Wikispecies:Microformat

This pages discusses the draft 'Species' microformat, and how it might be applied to Wikispecies, to benefit its editors and users.

What is a microformat?

edit

A Microformat (sometimes abbreviated μF or uF) is a way of adding simple semantic meaning to human-readable content which is otherwise, from a machine's point of view, just plain text. They allow data items such as events, contact details or locations, on HTML (or XHTML) web pages, to be meaningfully detected and the information in them to be extracted by software, and indexed, searched for, saved or cross-referenced, so that it can be reused or combined.

More technically, they are items of semantic mark up, using just standard (X)HTML with a set of common class-names. They are open and available, freely, for anyone to use.

For example, in:

the birds roosted at 52.48,-1.89 and left the next morning

is a pair of numbers which may be understood, from their context, to be a set of geographic coordinates. By wrapping them in spans (or other HTML elements) with specific class names (in this case part of the geo microformat specification:

 the birds roosted at 
 <span class="geo">
   <span class="latitude">52.48</span>, 
   <span class="longitude">-1.89</span>
 </span> 
 and left the next morning
 

machines can be told exactly what each value represents, and can then index it, look it up on a map, export it to a GPS device, convert it to RDF, or whatever; here's the live example:

the birds roosted at 52.48, -1.89 and left the next morning

which can now be downloaded, for example, as a Markup Language KML file using this link:

http://suda.co.uk/projects/microformats/geo/get-geo.php?type=kml&uri=http://species.wikimedia.org/wiki/Wikispecies:Microformat

Other microformats allow the encoding and extraction of events, contact information, social relationships, and so on, More are being developed, including one for marking up taxonomic information.

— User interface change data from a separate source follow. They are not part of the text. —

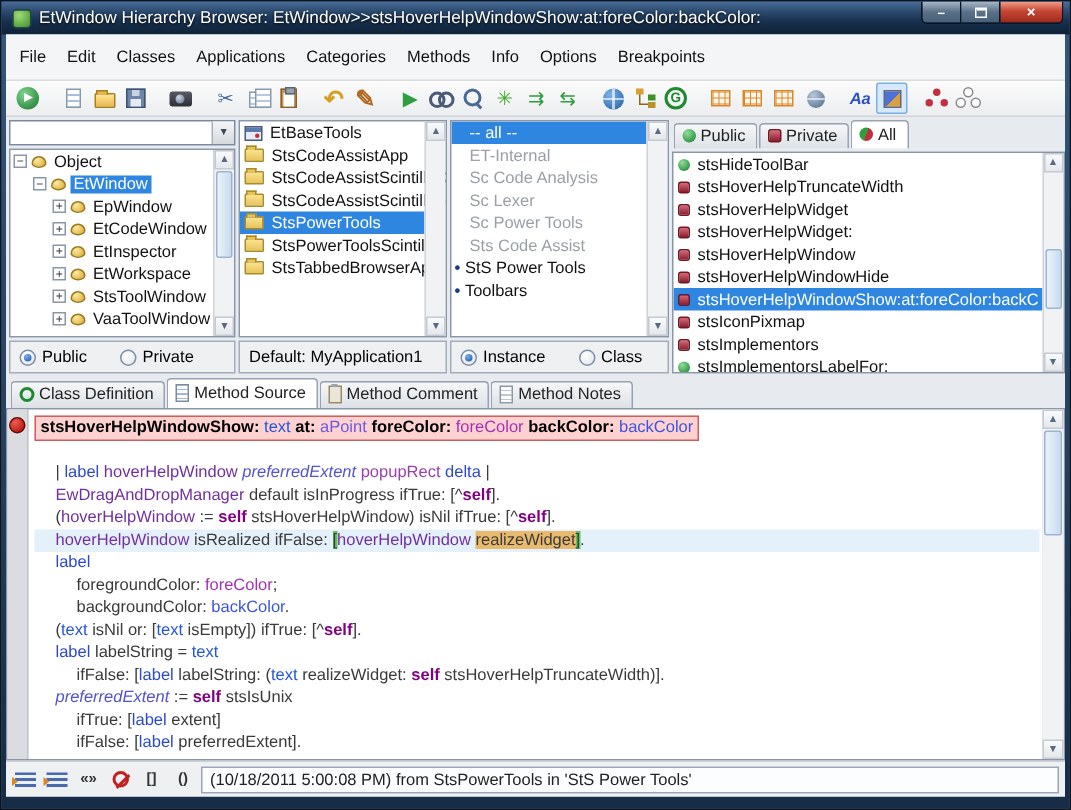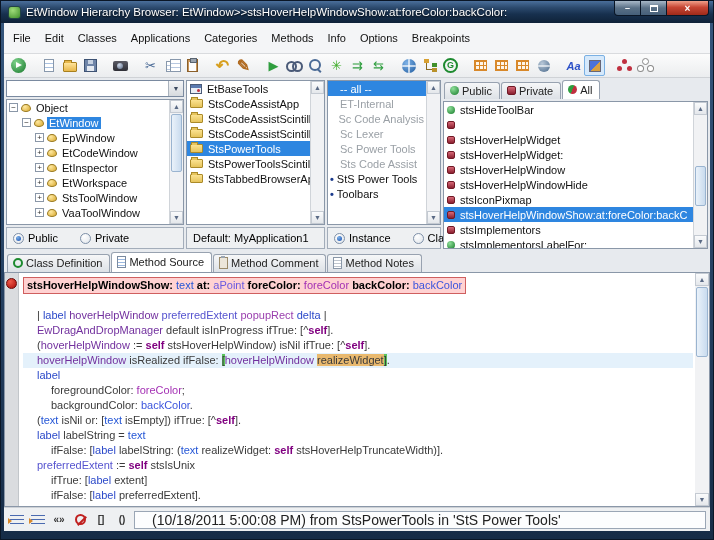--- a/index.html
+++ b/index.html
@@ -64,7 +64,7 @@
   
   .browser{height:173px;display:flex;gap:2px;padding:2px;background:#e7eaee;}
   .col{display:flex;flex-direction:column;gap:2px;}
-  .col1{width:178px;} .col2{width:139px;} .col3{width:114px;} .col4{flex:1;}
+  .col1{width:178px;} .col2{width:139px;} .col3{width:146px;} .col4{flex:1;}
   .combo{height:17px;border:1px solid #7a8aa0;background:#fff;display:flex;}
   .combo .val{flex:1;font-size:11px;padding:1px 3px;}
   .combo .btn{width:15px;background:linear-gradient(#f4f5f7,#d6dade);border-left:1px solid #aab2bc;display:flex;align-items:center;justify-content:center;font-size:7px;color:#3c4a60;}

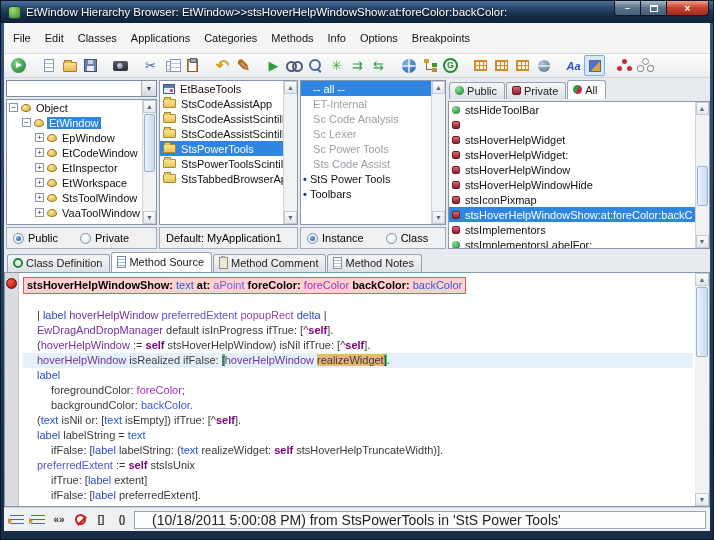--- a/index.html
+++ b/index.html
@@ -421,6 +421,7 @@
               </div>
               <div class="lrow">
                 <span class="vis private"></span>
+                <span class="lbl">stsHoverHelpTruncateWidth</span>
               </div>
               <div class="lrow">
                 <span class="vis private"></span>

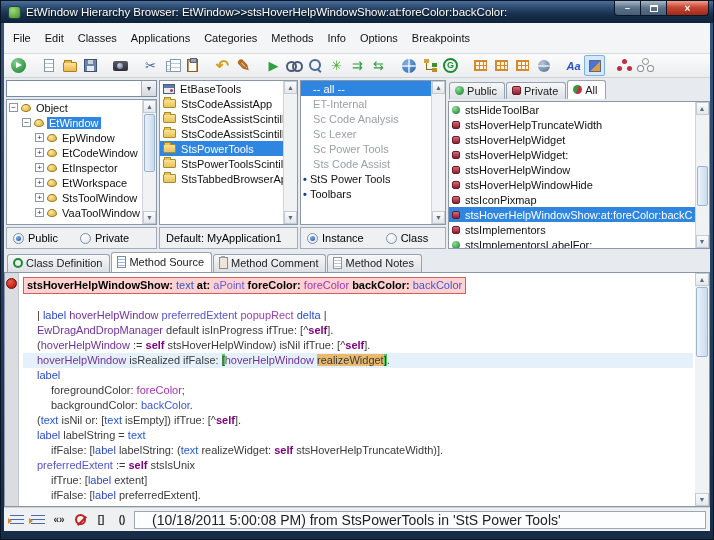--- a/index.html
+++ b/index.html
@@ -439,13 +439,13 @@
                 <span class="vis private"></span>
                 <span class="lbl">stsHoverHelpWindowHide</span>
               </div>
+              <div class="lrow selfull">
+                <span class="vis private"></span>
+                <span class="lbl">stsHoverHelpWindowShow:at:foreColor:backC</span>
+              </div>
               <div class="lrow">
                 <span class="vis private"></span>
                 <span class="lbl">stsIconPixmap</span>
-              </div>
-              <div class="lrow selfull">
-                <span class="vis private"></span>
-                <span class="lbl">stsHoverHelpWindowShow:at:foreColor:backC</span>
               </div>
               <div class="lrow">
                 <span class="vis private"></span>

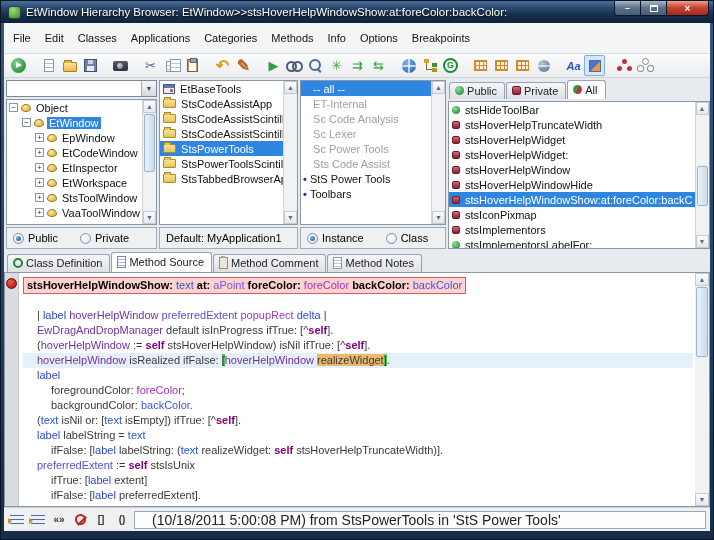--- a/index.html
+++ b/index.html
@@ -123,7 +123,7 @@
   .pl{color:var(--c-plain);}
   .self{color:var(--c-self);font-weight:bold;}
   .cls-t{color:var(--c-cls);}
-  .vLabel{color:var(--c-vLabel);} .vHHW{color:var(--c-vHHW);} .vPE{color:var(--c-vPE);}
+  .vLabel{color:var(--c-vLabel);} .vHHW{color:var(--c-vHHW);} .vPE{color:var(--c-vPE);font-style:italic;}
   .vPR{color:var(--c-vPR);} .vDelta{color:var(--c-vDelta);} .vText{color:var(--c-vText);}
   .vAPoint{color:var(--c-vAPoint);} .vFore{color:var(--c-vFore);} .vBack{color:var(--c-vBack);}
   .hlG{background:var(--c-greenHl);}

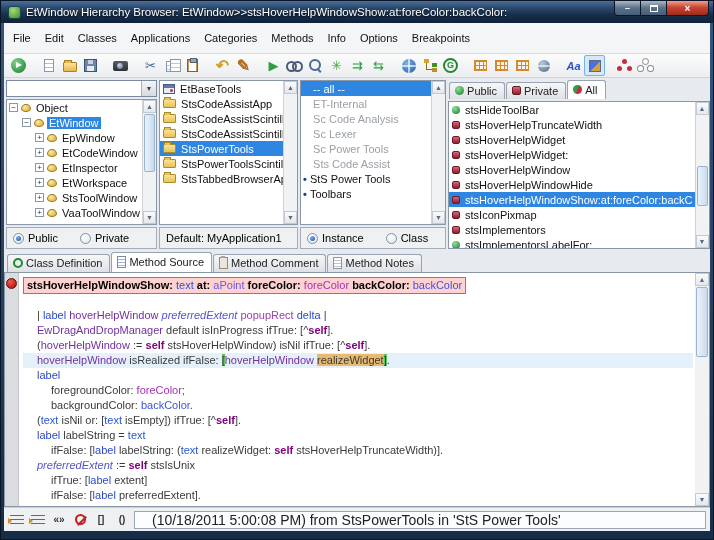--- a/index.html
+++ b/index.html
@@ -136,7 +136,7 @@
   .s-indent::after{content:"";position:absolute;left:-2px;top:3px;border-left:4px solid #d8882a;border-top:3px solid transparent;border-bottom:3px solid transparent;}
   .s-nosign{width:11px;height:11px;border:2px solid #c02020;border-radius:50%;position:relative;}
   .s-nosign::after{content:"";position:absolute;left:-1px;top:3.5px;width:12px;height:2px;background:#c02020;transform:rotate(-45deg);}
-  .statusfield{flex:1;height:18px;background:#fcfdfe;border:1px solid #9aa6b5;font-size:14px;display:flex;align-items:center;padding:0 17px;color:#222;white-space:nowrap;overflow:hidden;}
+  .statusfield{flex:1;height:18px;background:#fcfdfe;border:1px solid #9aa6b5;font-size:11px;display:flex;align-items:center;padding:0 5px;color:#222;white-space:nowrap;overflow:hidden;}
 </style>
 </head>
 <body>

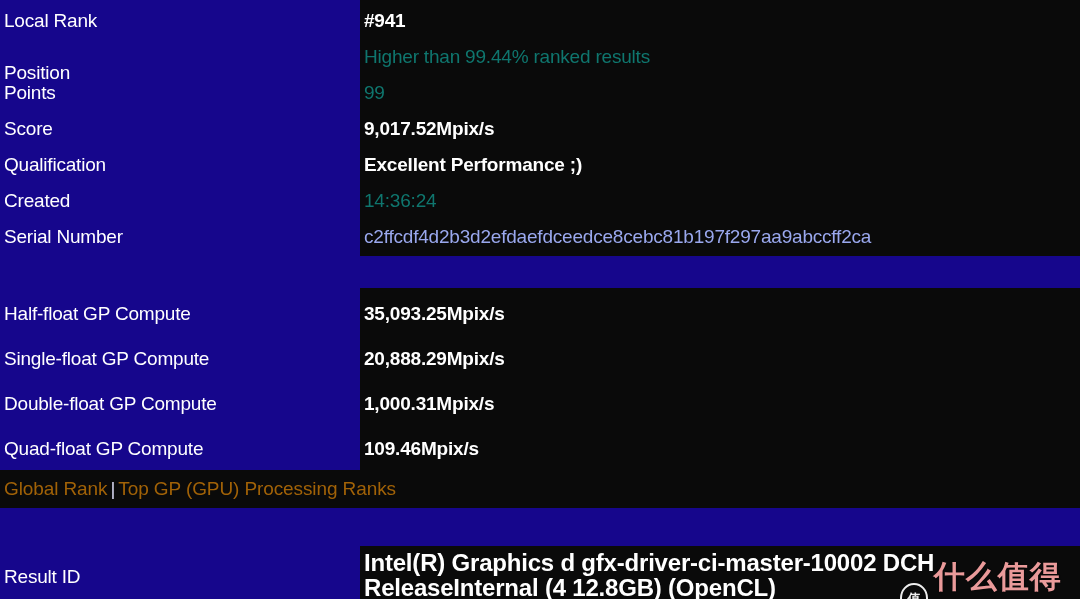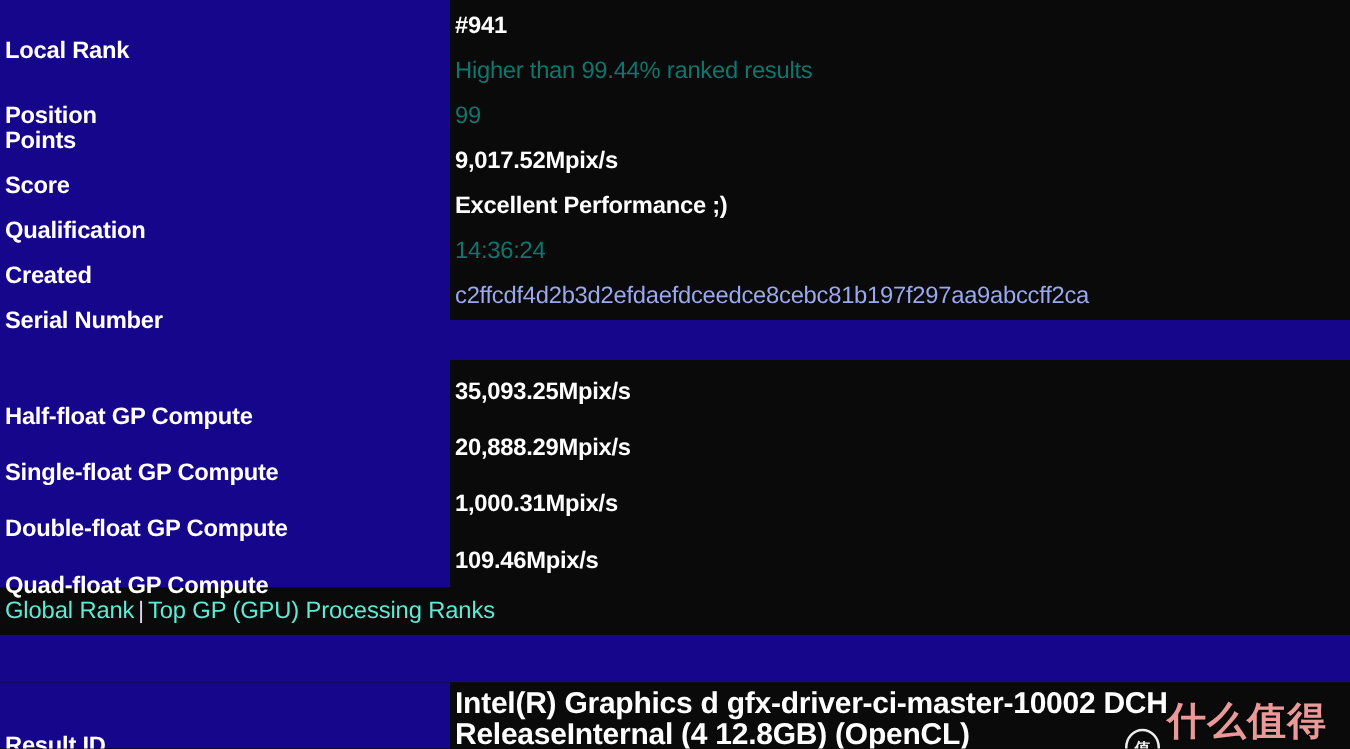--- a/index.html
+++ b/index.html
@@ -37,11 +37,10 @@
     position: absolute;
     left: 4px;
     color: #ffffff;
-    font-weight: bold;
+    font-weight: normal;
     font-size: 19px;
     white-space: nowrap;
     letter-spacing: -0.2px;
-    margin-top: 20px;
   }
   .val {
     position: absolute;

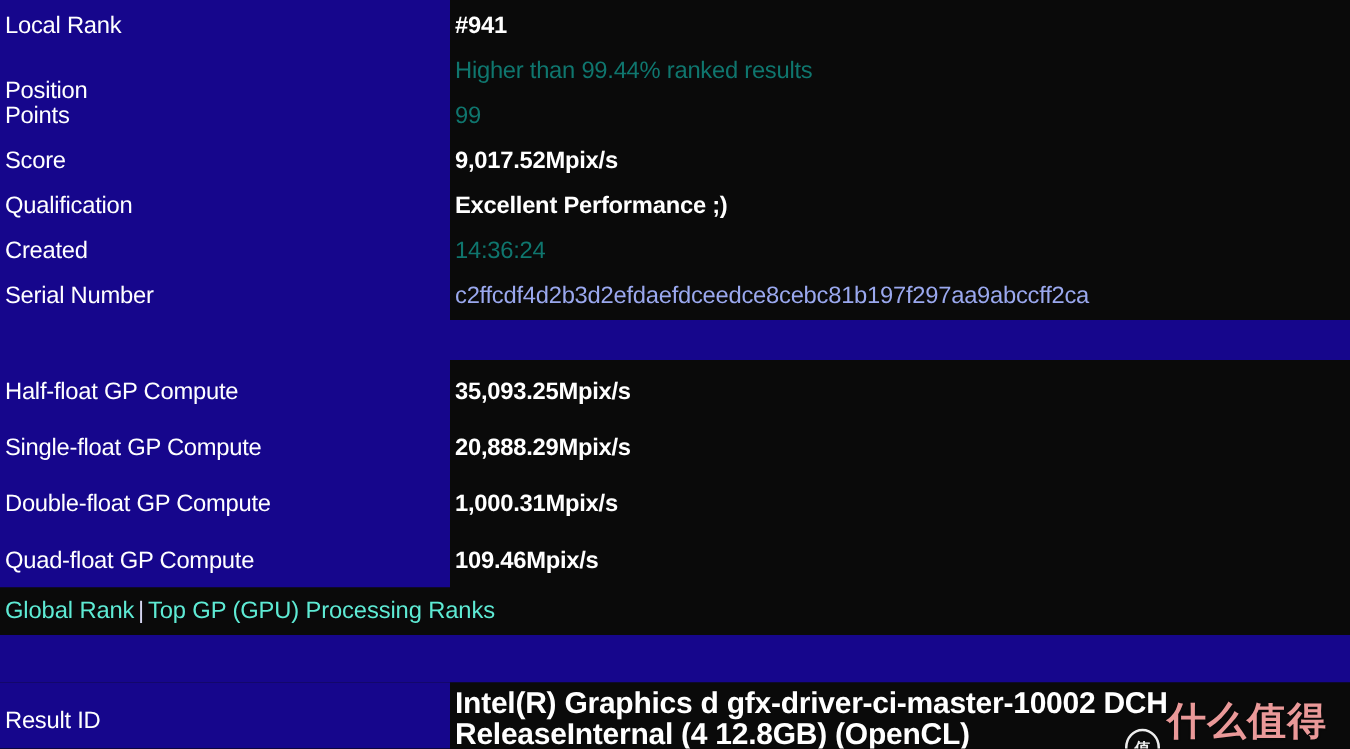--- a/index.html
+++ b/index.html
@@ -62,7 +62,7 @@
     white-space: nowrap;
     letter-spacing: -0.1px;
   }
-  .links a { color:#5eead4; text-decoration:none; }
+  .links a { color:#a16207; text-decoration:none; }
   .links .sep { color:#d6d6f0; padding: 0 3px; }
 
   .result-val {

Support for microformats will be built into version 3 of the Firefox browser, already in beta testing.

What is the 'Species' microformat?

edit

The 'Species' microformat is currently in draft (as a so-called "straw man"), and may change. It comprises an HTML class ("biota") for the whole microformat, plus a class for each taxonomic rank ("superphylum", "family", "genus"), a class for binimoals ("binomial") and classes for related terms such as "vernacualr", "hybrid", "cultivar", etc.

How can I contribute

edit

Their final naming, and use, is still being debated and you contributions will be welcome, on this article's talk page, the relevant page on the microformats wiki or the microformats mailing list for new proposals.

How might the 'Species' microformat be used?

edit

Imagine viewing a web page with a reference to a species - and being able to use an add-on to you browser to be taken directly to information about that species, on Wikispecies, or, say, Wikipedia, or Google Images, or another site, such as in an academic database, of your choosing.

Your software would automatically know to search site A if the scientific name referred to a moth, site B for a bird, and site C for a plant - and you could set your preferences as to which sites those were to be, and in which order two or more were to be searched (e.g. for moths, try UK Moths first, if not found try The Global Lepidoptera Names Index).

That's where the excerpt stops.